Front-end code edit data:
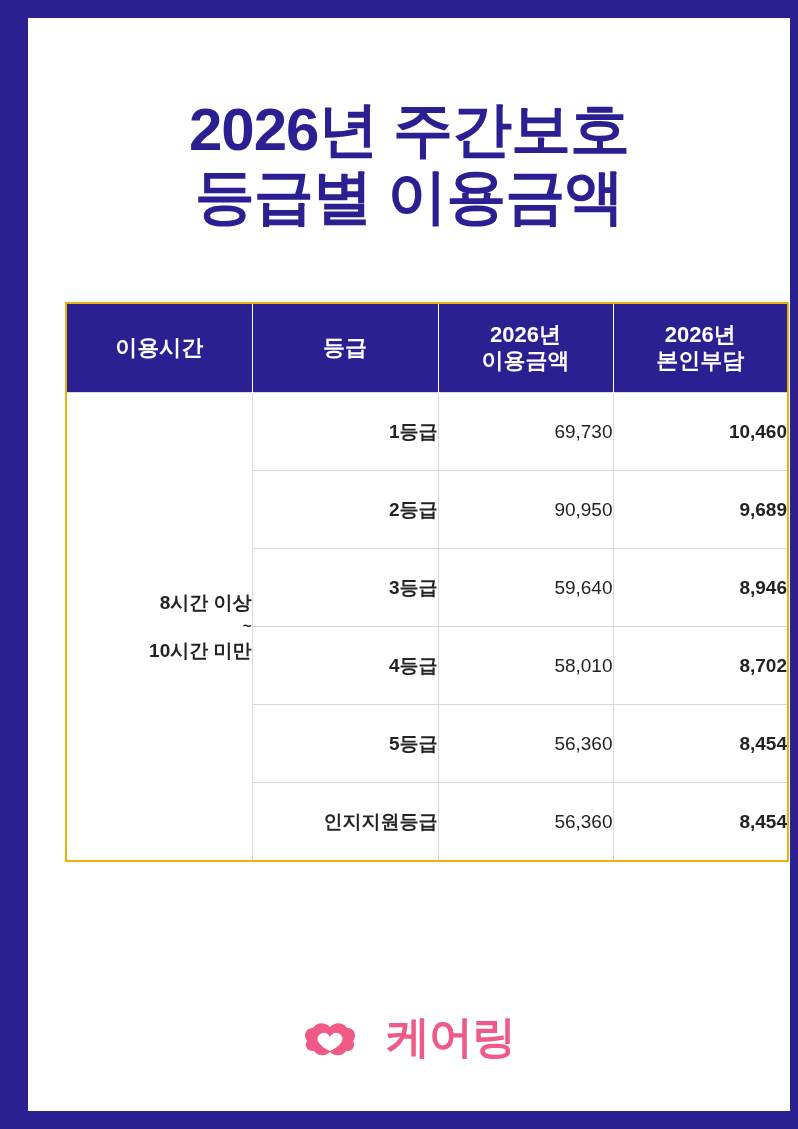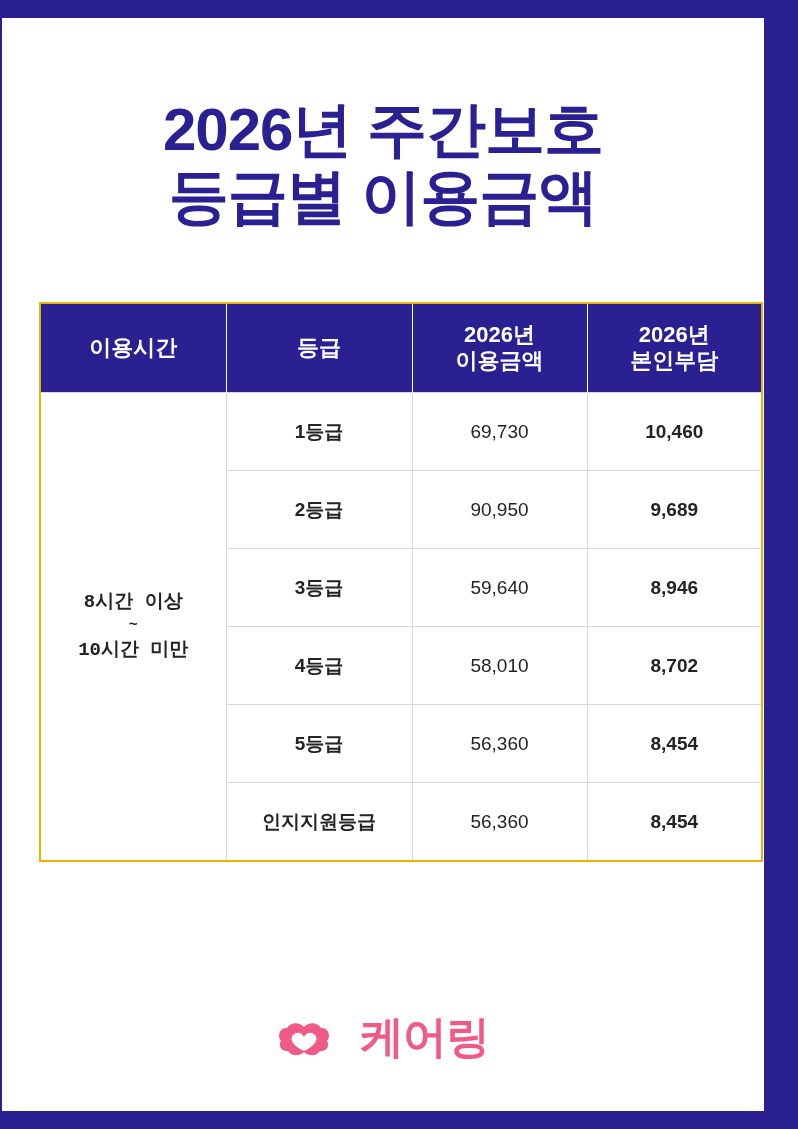--- a/index.html
+++ b/index.html
@@ -15,7 +15,7 @@
   }
   .card {
     position: absolute;
-    left: 2px;
+    left: 28px;
     top: 18px;
     width: 762px;
     height: 1093px;

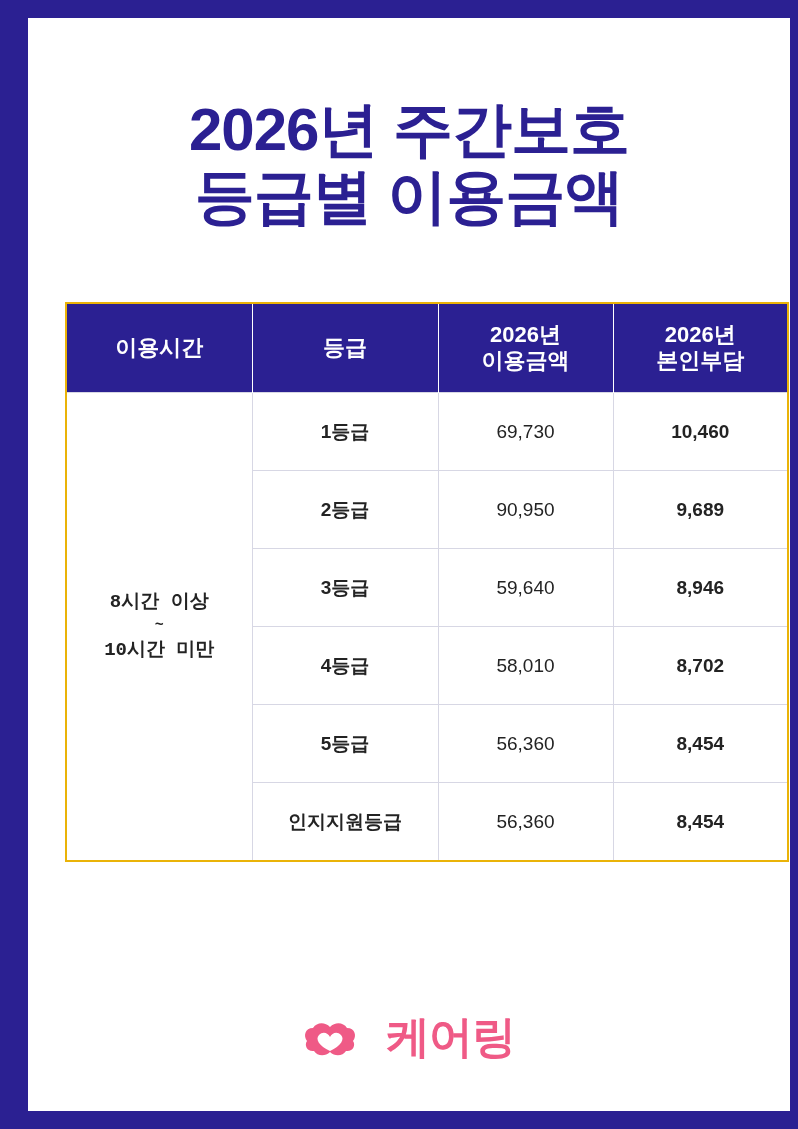--- a/index.html
+++ b/index.html
@@ -60,7 +60,7 @@
   table.fee-table th:last-child { border-right: none; }
   table.fee-table td {
     border: 1px solid #d7d7e4;
-    text-align: center;
+    text-align: right;
     font-size: 19px;
     color: #232323;
     height: 78px;

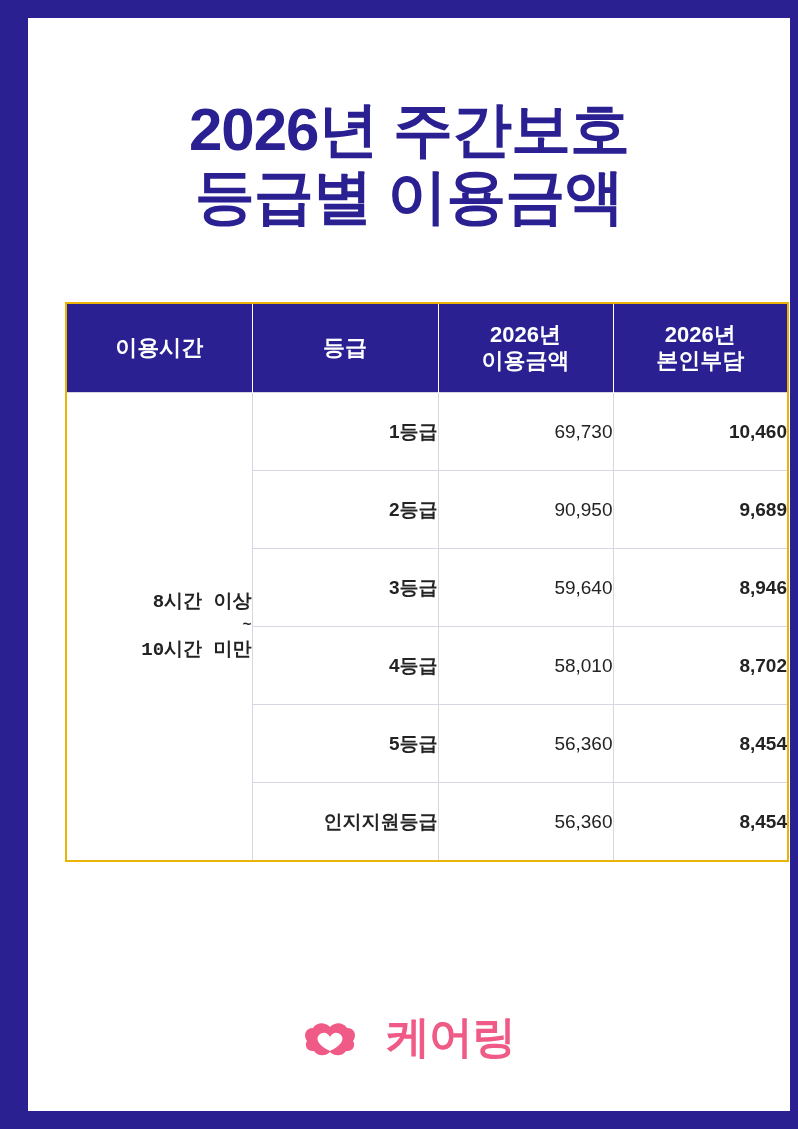--- a/index.html
+++ b/index.html
@@ -80,7 +80,6 @@
     width: 186px;
     border-bottom: none;
     border-top: none;
-    font-family: Liberation Mono, monospace;
   }
   td.grade-cell {
     color: #2b2092;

[HOW TO COMPLETE THIS TASK]
Using the data above, return every line that contains the string "right".

[ANSWER AREA]
   table.fee-table th:last-child { border-right: none; }
+    text-align: right;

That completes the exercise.